Mathías Acuña

Personal information
- Full name: Mathías Alexander Acuña Maciel
- Date of birth: 28 November 1992
- Place of birth: Montevideo, Uruguay
- Date of death: 4 January 2025 (aged 32)
- Place of death: Ambato, Ecuador
- Height: 1.74 m (5 ft 9 in)
- Positions: Winger; second striker;

Youth career
- Sur 2000
- Liverpool Montevideo
- Danubio
- Boston River
- 0000–2012: El Tanque Sisley

Senior career*
- Years: Team / Apps / (Gls)
- 2012–2016: El Tanque Sisley / 52 / (6)
- 2014–2015: → Central Español (loan) / 15 / (1)
- 2017–2019: Fénix / 79 / (17)
- 2019: Liverpool Montevideo / 18 / (3)
- 2020: Montevideo Wanderers / 21 / (4)
- 2021–2022: AEL / 34 / (9)
- 2022: Atenas / 16 / (4)
- 2022: Rentistas / 15 / (4)
- 2023: Boston River / 13 / (3)
- 2023–2024: Lamia / 15 / (3)
- 2024: Fénix / 16 / (4)
- 2024: Mushuc Runa / 15 / (8)
- Total:  / 309 / (66)

= Mathías Acuña =

Uruguayan footballer (1992–2025)

Mathías Alexander Acuña Maciel (28 November 1992 – 4 January 2025) was a Uruguayan professional footballer who played as a forward.

==Career==
Before becoming a footballer, Acuña worked as a delivery man and musician.
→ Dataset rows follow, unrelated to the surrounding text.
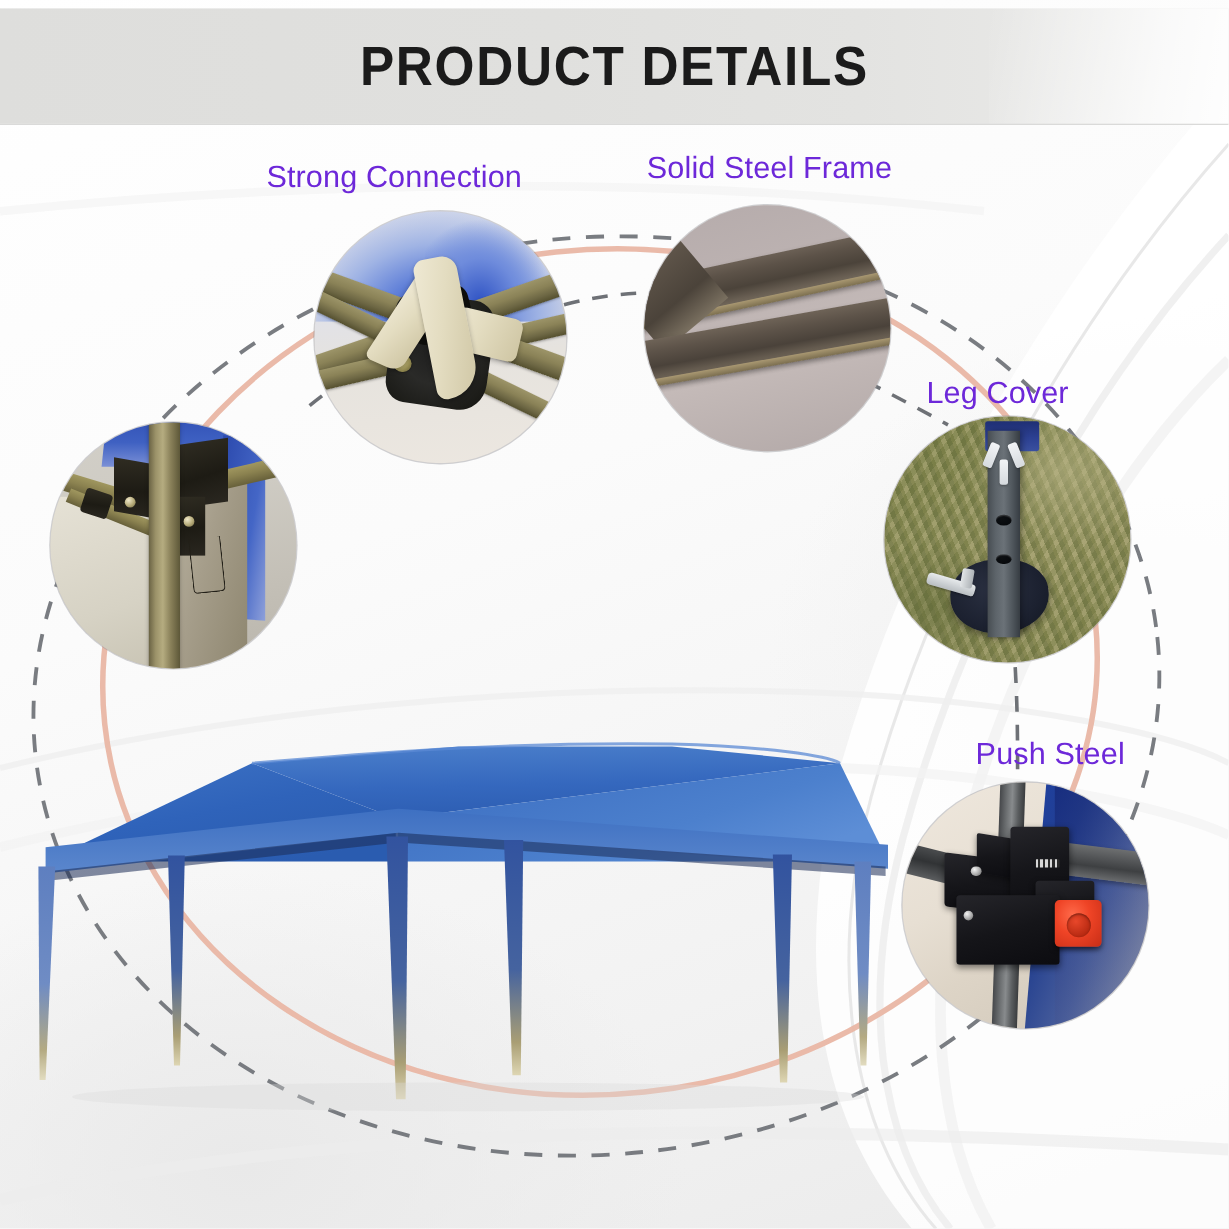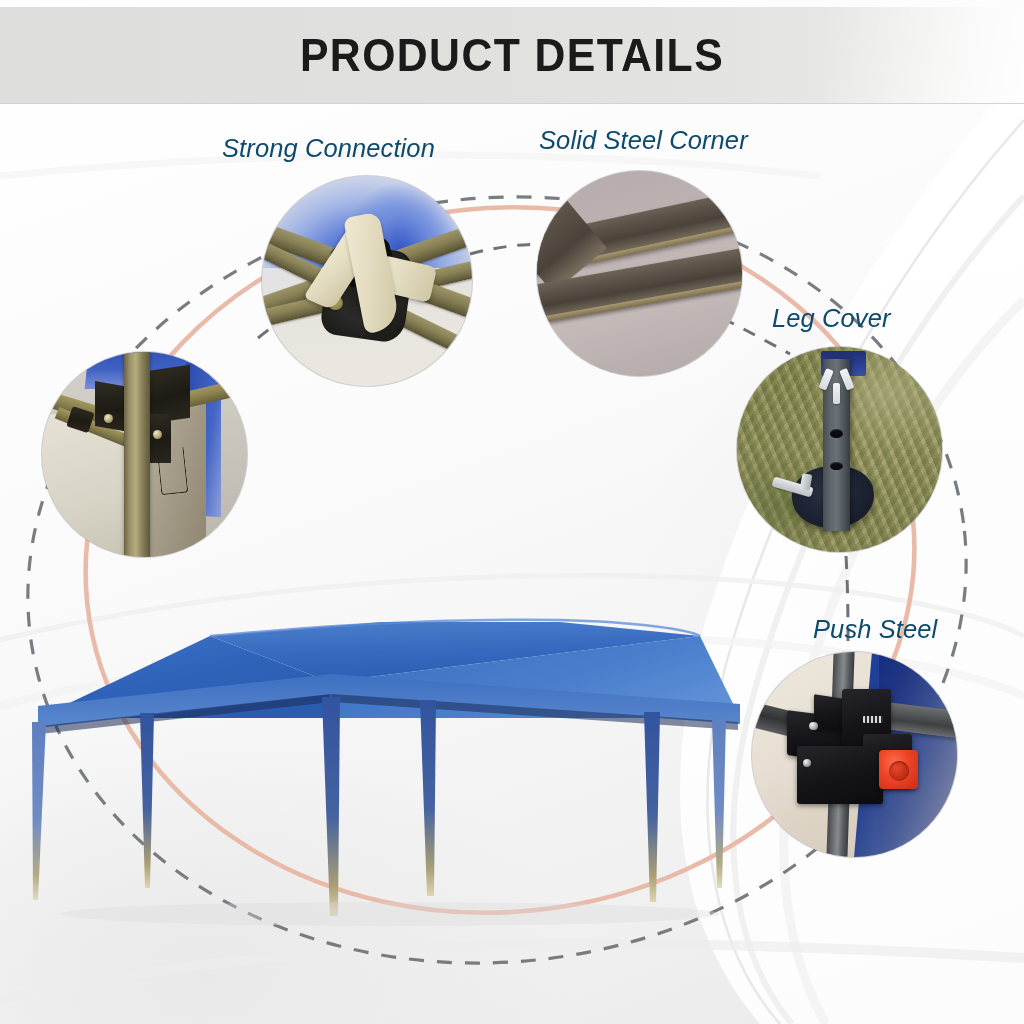--- a/index.html
+++ b/index.html
@@ -39,29 +39,28 @@
     font-family:"Liberation Sans Narrow","Liberation Sans","DejaVu Sans Condensed",sans-serif;
     transform:scaleX(.93);transform-origin:center;
   }
 
   
   .orbit-svg{position:absolute;left:0;top:0;width:1024px;height:1024px;pointer-events:none;}
 
   
   .lbl{
     position:absolute;white-space:nowrap;
-    font-size:25.5px;color:#0c4a6e;font-weight:400;
+    font-size:25.5px;color:#6d28d9;font-weight:400;
     font-family:"Liberation Sans","DejaVu Sans",sans-serif;
     letter-spacing:.1px;
-    font-style:italic;
   }
   .lbl-strong{left:222px;top:134px;}
   .lbl-steel{left:539px;top:126px;}
   .lbl-corner{left:29px;top:315px;}
-  .lbl-legcover{left:772px;top:304px;}
+  .lbl-legcover{left:772px;top:314px;}
   .lbl-push{left:813px;top:615px;}
 
   
   .callout{
     position:absolute;border-radius:50%;overflow:hidden;
     box-shadow:0 0 0 1px rgba(150,150,155,.45);
     background:#cfc9c6;
   }
   .ph{position:absolute;inset:0;overflow:hidden;}
 
@@ -238,21 +237,21 @@
 
     <ellipse cx="500" cy="560" rx="415" ry="352" transform="rotate(-6 500 560)" fill="none" stroke="#e9b6a4" stroke-width="4.6" opacity=".95"></ellipse>
 
     <path d="M258,338 C280,320 300,308 326,296" fill="none" stroke="#6e7176" stroke-width="3" stroke-dasharray="13 11"></path>
     <path d="M470,254 C500,246 524,244 548,244" fill="none" stroke="#6e7176" stroke-width="3" stroke-dasharray="13 11"></path>
     <path d="M722,318 C746,330 768,342 790,354" fill="none" stroke="#6e7176" stroke-width="3" stroke-dasharray="13 11"></path>
     <path d="M846,556 C848,590 848,620 848,646" fill="none" stroke="#6e7176" stroke-width="3" stroke-dasharray="13 11"></path>
   </svg>
 
   <div class="lbl lbl-strong">Strong Connection</div>
-  <div class="lbl lbl-steel">Solid Steel Corner</div>
+  <div class="lbl lbl-steel">Solid Steel Frame</div>
   <div class="lbl lbl-legcover">Leg Cover</div>
   <div class="lbl lbl-push">Push Steel</div>
 
   <div class="callout c-strong">
     <div class="ph">
       <div class="sc-bg"></div>
       <div class="sc-blue"></div>
       <div class="sc-blue2"></div>
       <div class="sc-bar sc-bar1"></div>
       <div class="sc-bar sc-bar2"></div>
He played for Greek Super League club Lamia in the 2023–24 season.

==Death==
Acuña's brother Héctor also played football professionally.

Acuña died on 4 January 2025, at the age of 32. The cause of death was suicide. At the time of his death, he was being investigated for domestic abuse.